■ Exercise brief: Each of the lines from the one that contains "Você pode utilizar" to the end of the entries below should be output exactly.
--*--
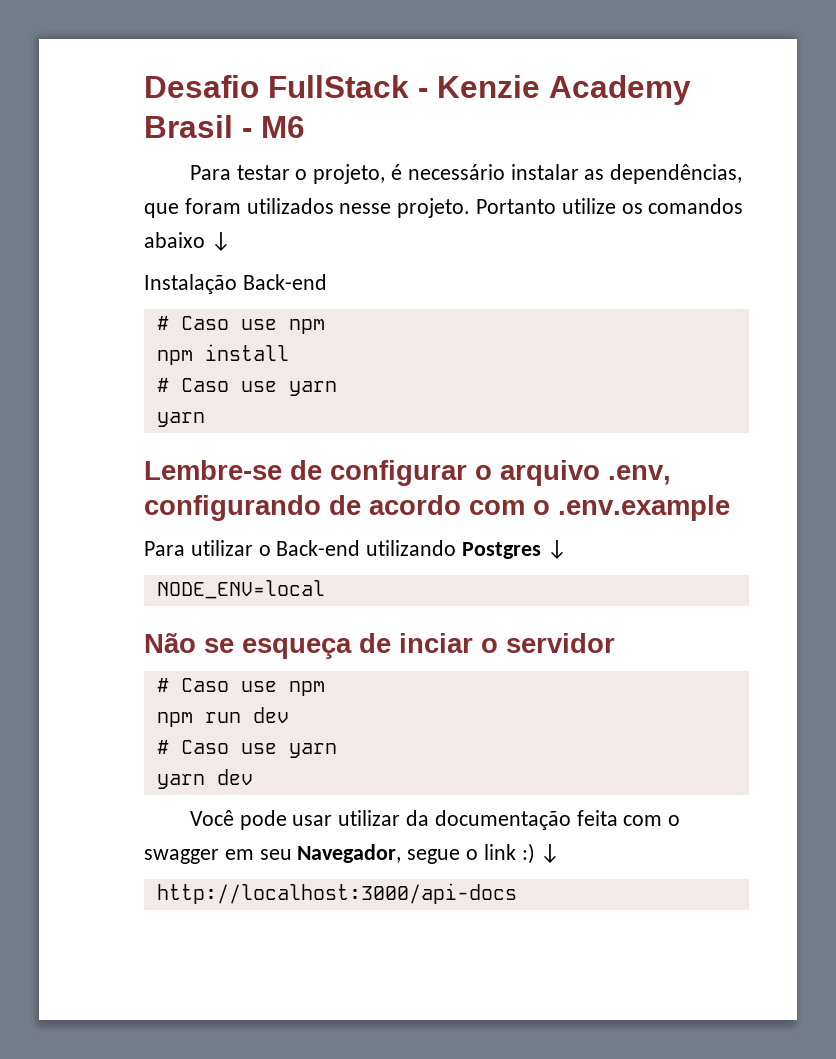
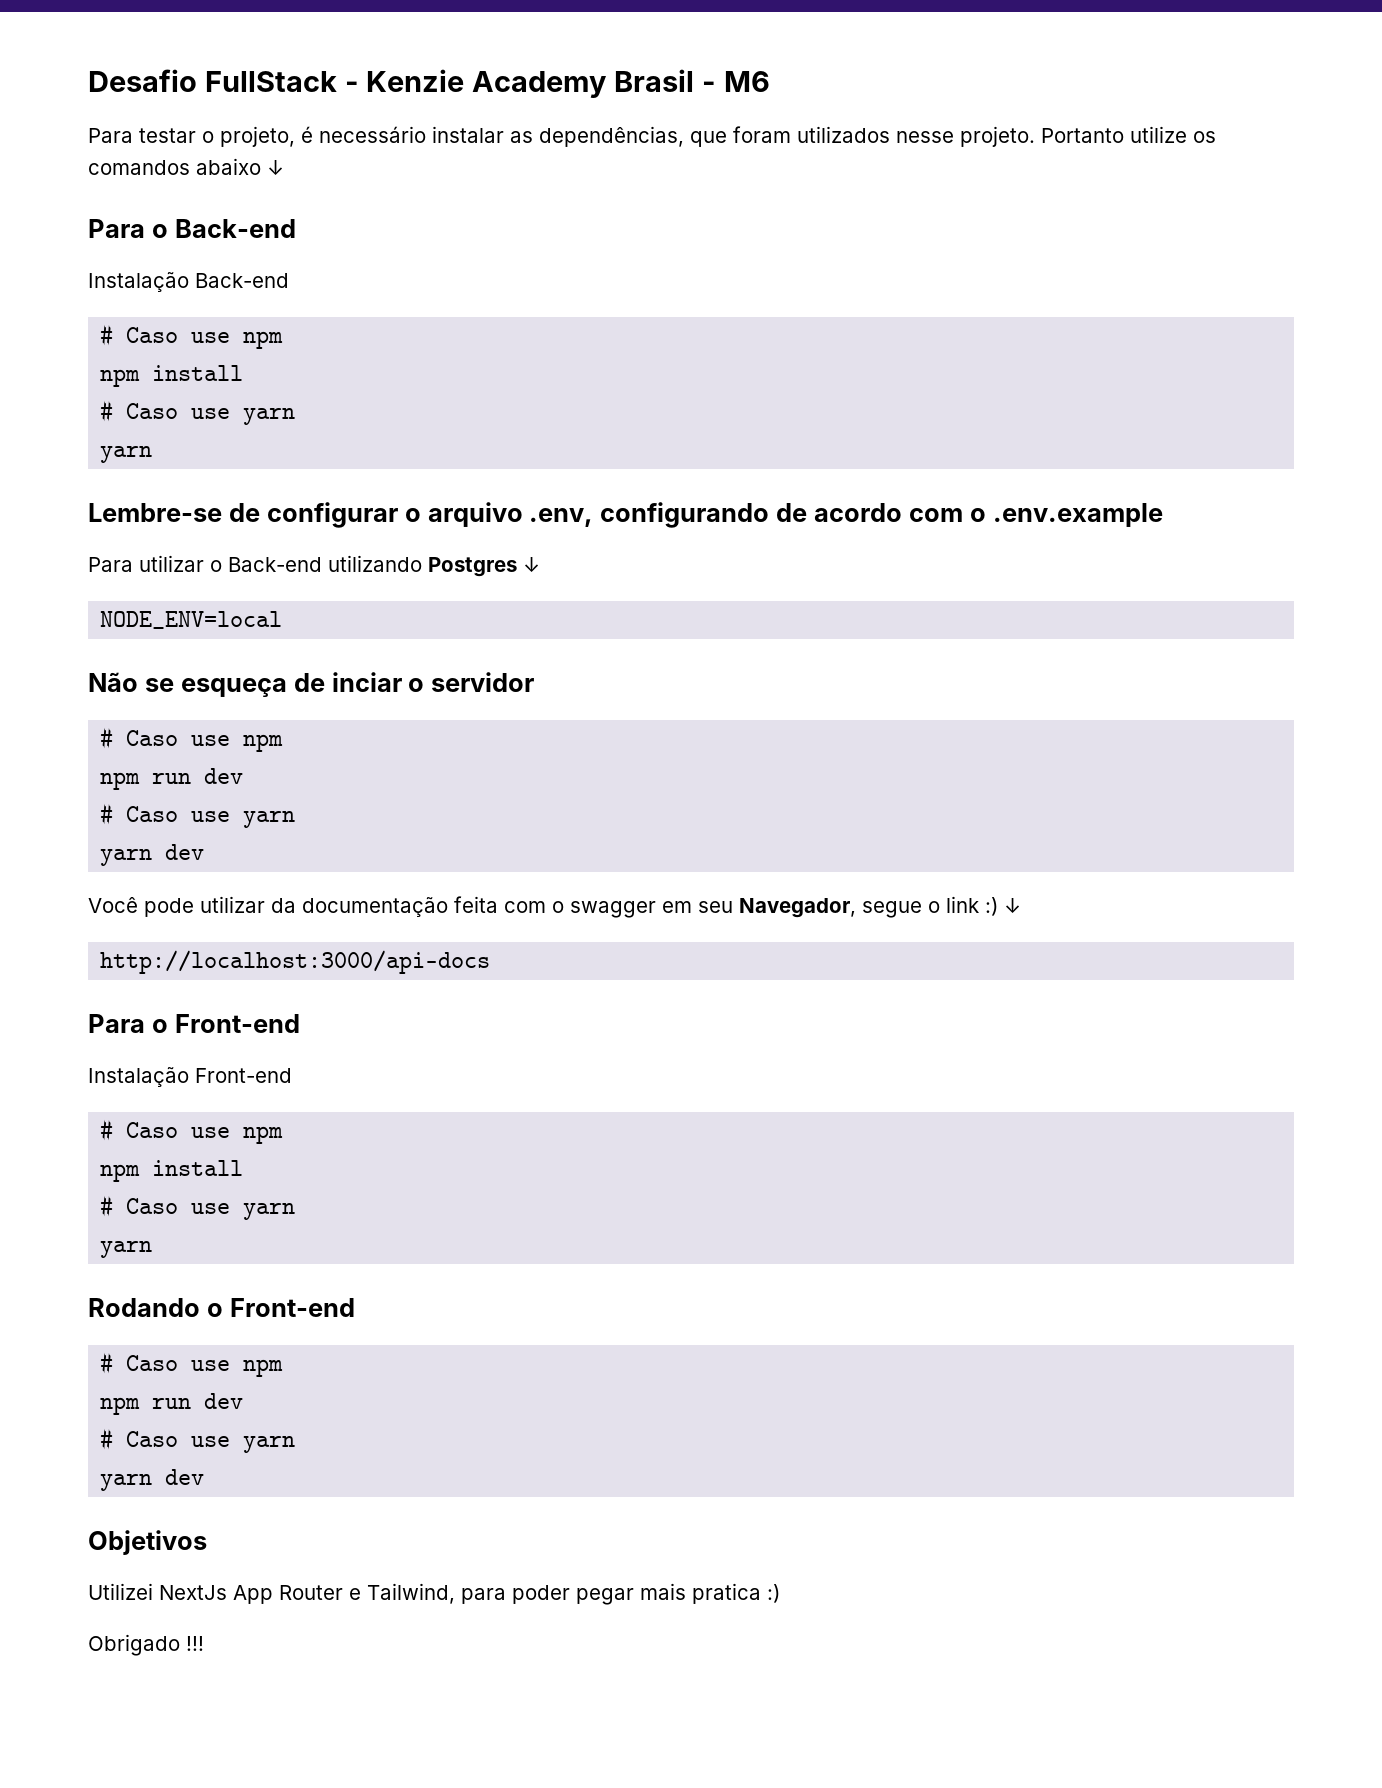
+ Para o Back-end
- Você pode usar utilizar da documentação feita com o swagger em seu Navegador, segue o link :) ↓
+ Você pode utilizar da documentação feita com o swagger em seu Navegador, segue o link :) ↓
+ Para o Front-end
+ Instalação Front-end
+ # Caso use npm
+ npm install
+ # Caso use yarn
+ yarn
+ Rodando o Front-end
+ # Caso use npm
+ npm run dev
+ # Caso use yarn
+ yarn dev
+ Objetivos
+ Utilizei NextJs App Router e Tailwind, para poder pegar mais pratica :)
+ Obrigado !!!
--*--
■ Response area:
+ Você pode utilizar da documentação feita com o swagger em seu Navegador, segue o link :) ↓
+ Para o Front-end
+ Instalação Front-end
+ # Caso use npm
+ npm install
+ # Caso use yarn
+ yarn
+ Rodando o Front-end
+ # Caso use npm
+ npm run dev
+ # Caso use yarn
+ yarn dev
+ Objetivos
+ Utilizei NextJs App Router e Tailwind, para poder pegar mais pratica :)
+ Obrigado !!!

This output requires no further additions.